• _Task instructions_:
Exclude images, then output the remaining data verbatim.

• _Working data_:
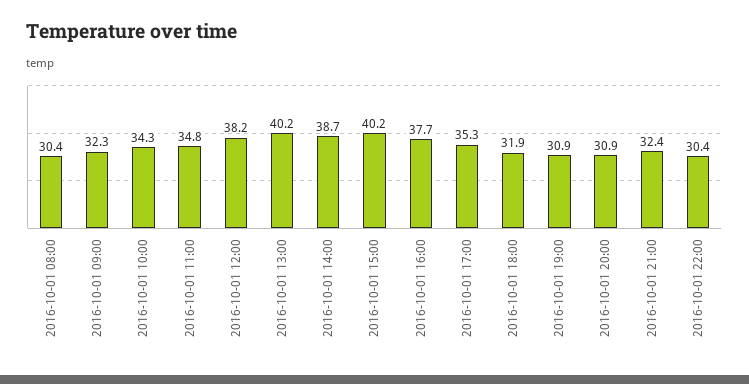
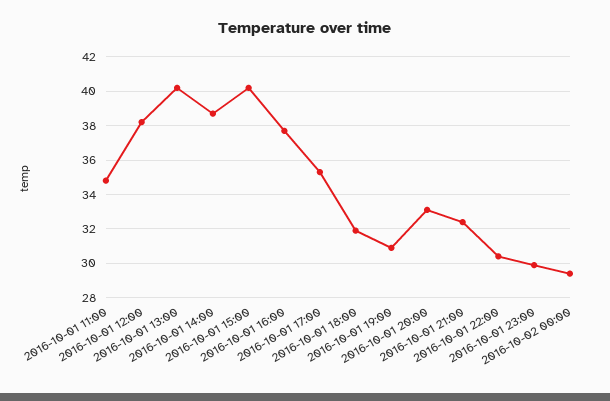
2016-10-01 08:00: 30.4 -> none
2016-10-01 09:00: 32.3 -> none
2016-10-01 10:00: 34.3 -> none
2016-10-01 20:00: 30.9 -> 33
2016-10-01 23:00: none -> 30
2016-10-02 00:00: none -> 29.5

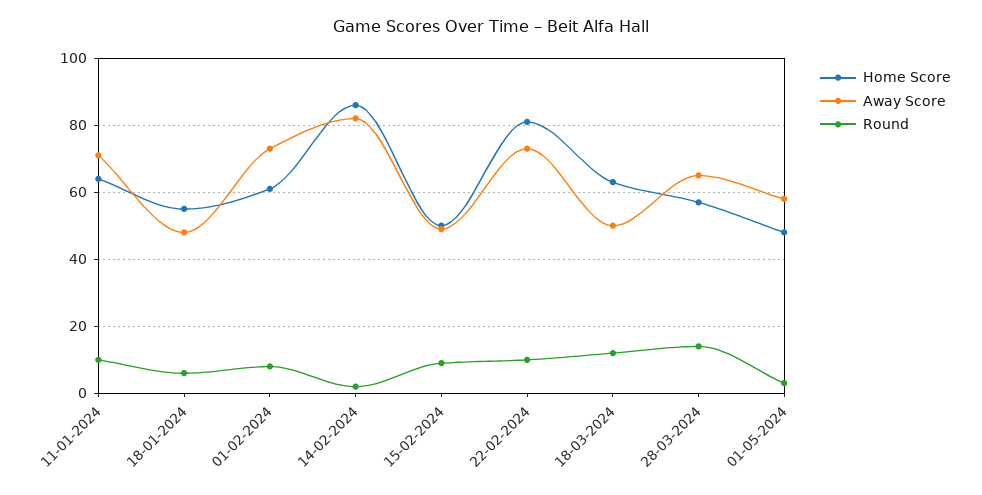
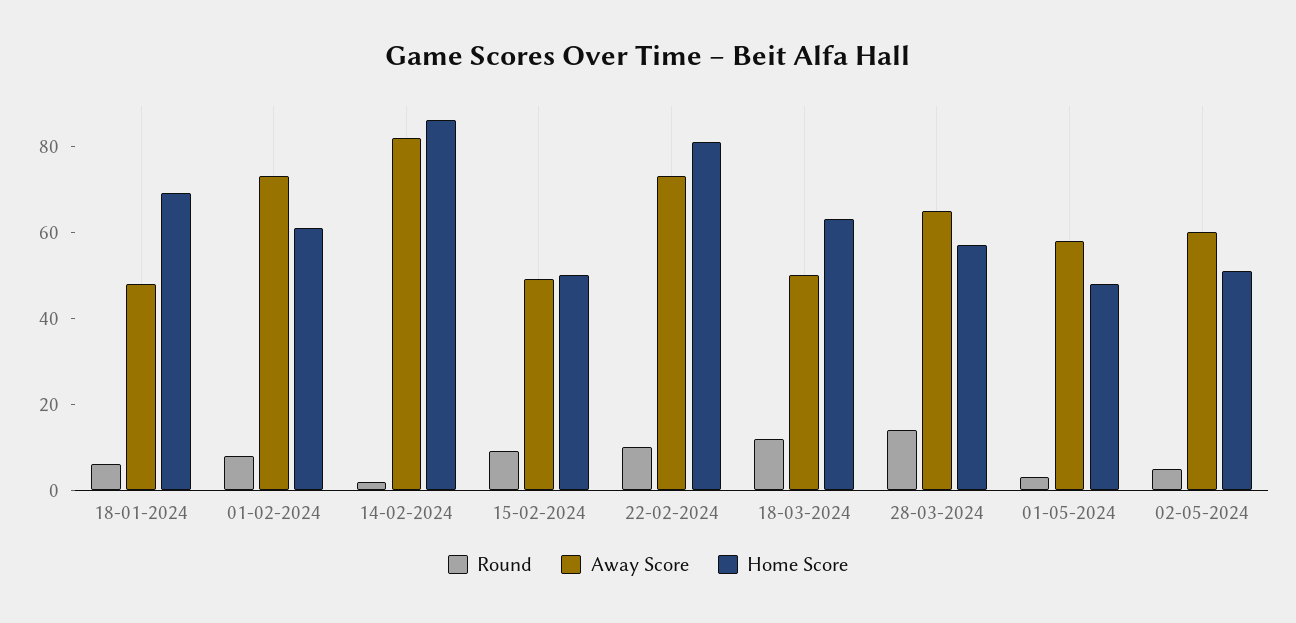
Home Score, 11-01-2024: 65 -> none
Away Score, 11-01-2024: 70 -> none
Round, 11-01-2024: 10 -> none
Home Score, 18-01-2024: 55 -> 70
Round, 02-05-2024: none -> 5
Away Score, 02-05-2024: none -> 60
Home Score, 02-05-2024: none -> 50

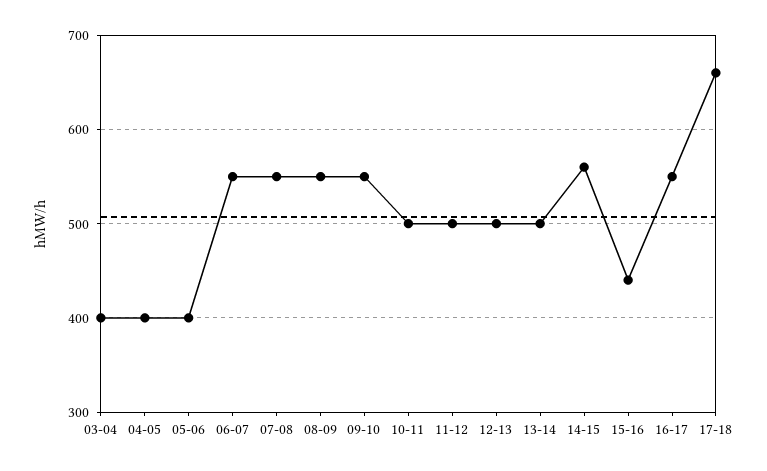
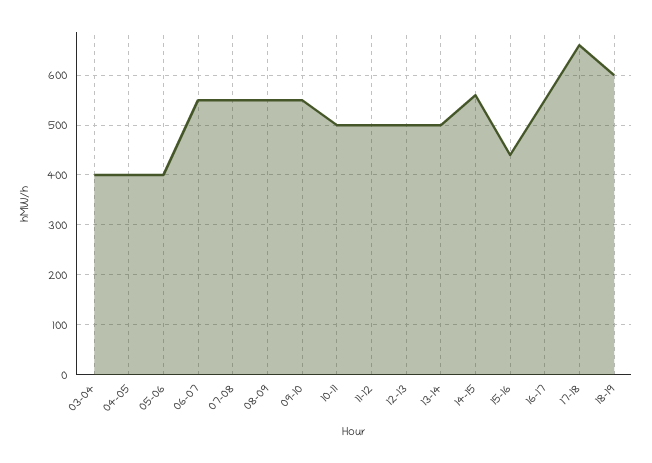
18-19: none -> 600

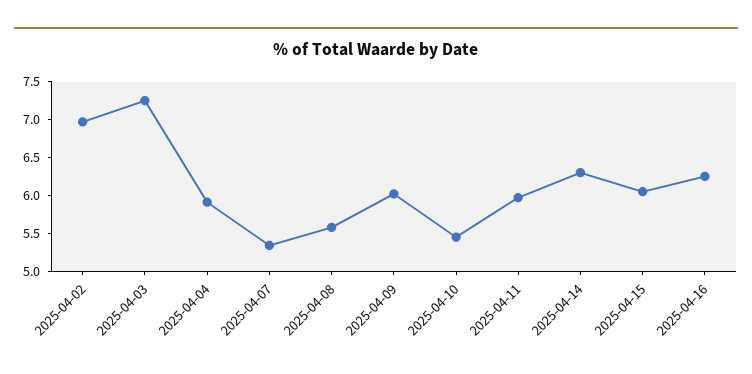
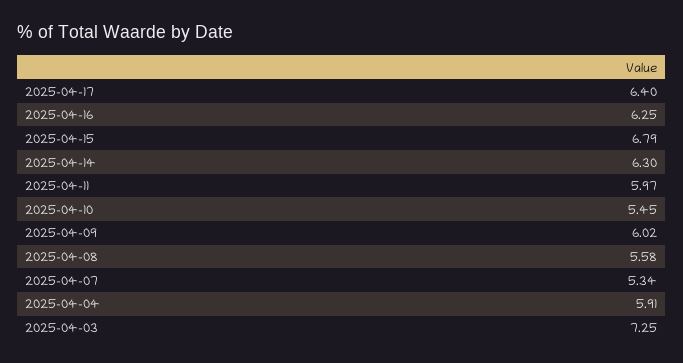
2025-04-02: 7 -> none
2025-04-15: 6 -> 6.79
2025-04-17: none -> 6.4

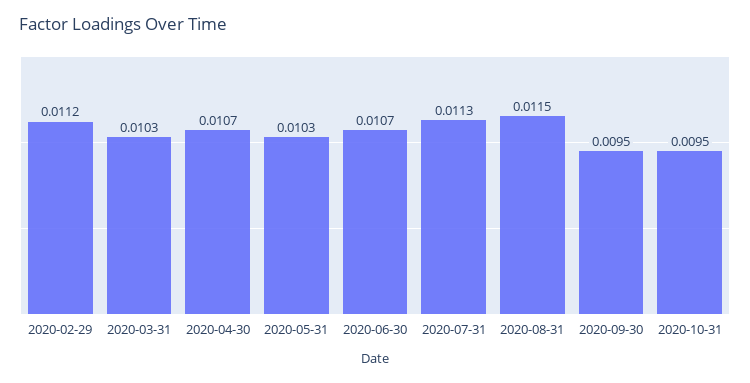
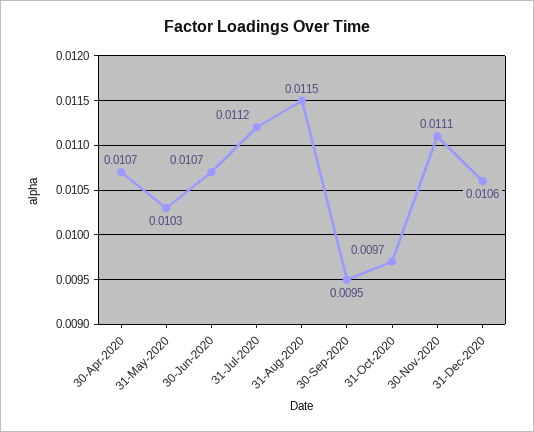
2020-02-29: 0.0112 -> none
2020-03-31: 0.0103 -> none
2020-07-31: 0.0113 -> 0.0112
2020-10-31: 0.0095 -> 0.0097
30-Nov-2020: none -> 0.0111
31-Dec-2020: none -> 0.0106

• _Solution_:
2016-10-01 08:00: 30.4 -> none
2016-10-01 09:00: 32.3 -> none
2016-10-01 10:00: 34.3 -> none
2016-10-01 20:00: 30.9 -> 33
2016-10-01 23:00: none -> 30
2016-10-02 00:00: none -> 29.5

Home Score, 11-01-2024: 65 -> none
Away Score, 11-01-2024: 70 -> none
Round, 11-01-2024: 10 -> none
Home Score, 18-01-2024: 55 -> 70
Round, 02-05-2024: none -> 5
Away Score, 02-05-2024: none -> 60
Home Score, 02-05-2024: none -> 50

18-19: none -> 600

2025-04-02: 7 -> none
2025-04-15: 6 -> 6.79
2025-04-17: none -> 6.4

2020-02-29: 0.0112 -> none
2020-03-31: 0.0103 -> none
2020-07-31: 0.0113 -> 0.0112
2020-10-31: 0.0095 -> 0.0097
30-Nov-2020: none -> 0.0111
31-Dec-2020: none -> 0.0106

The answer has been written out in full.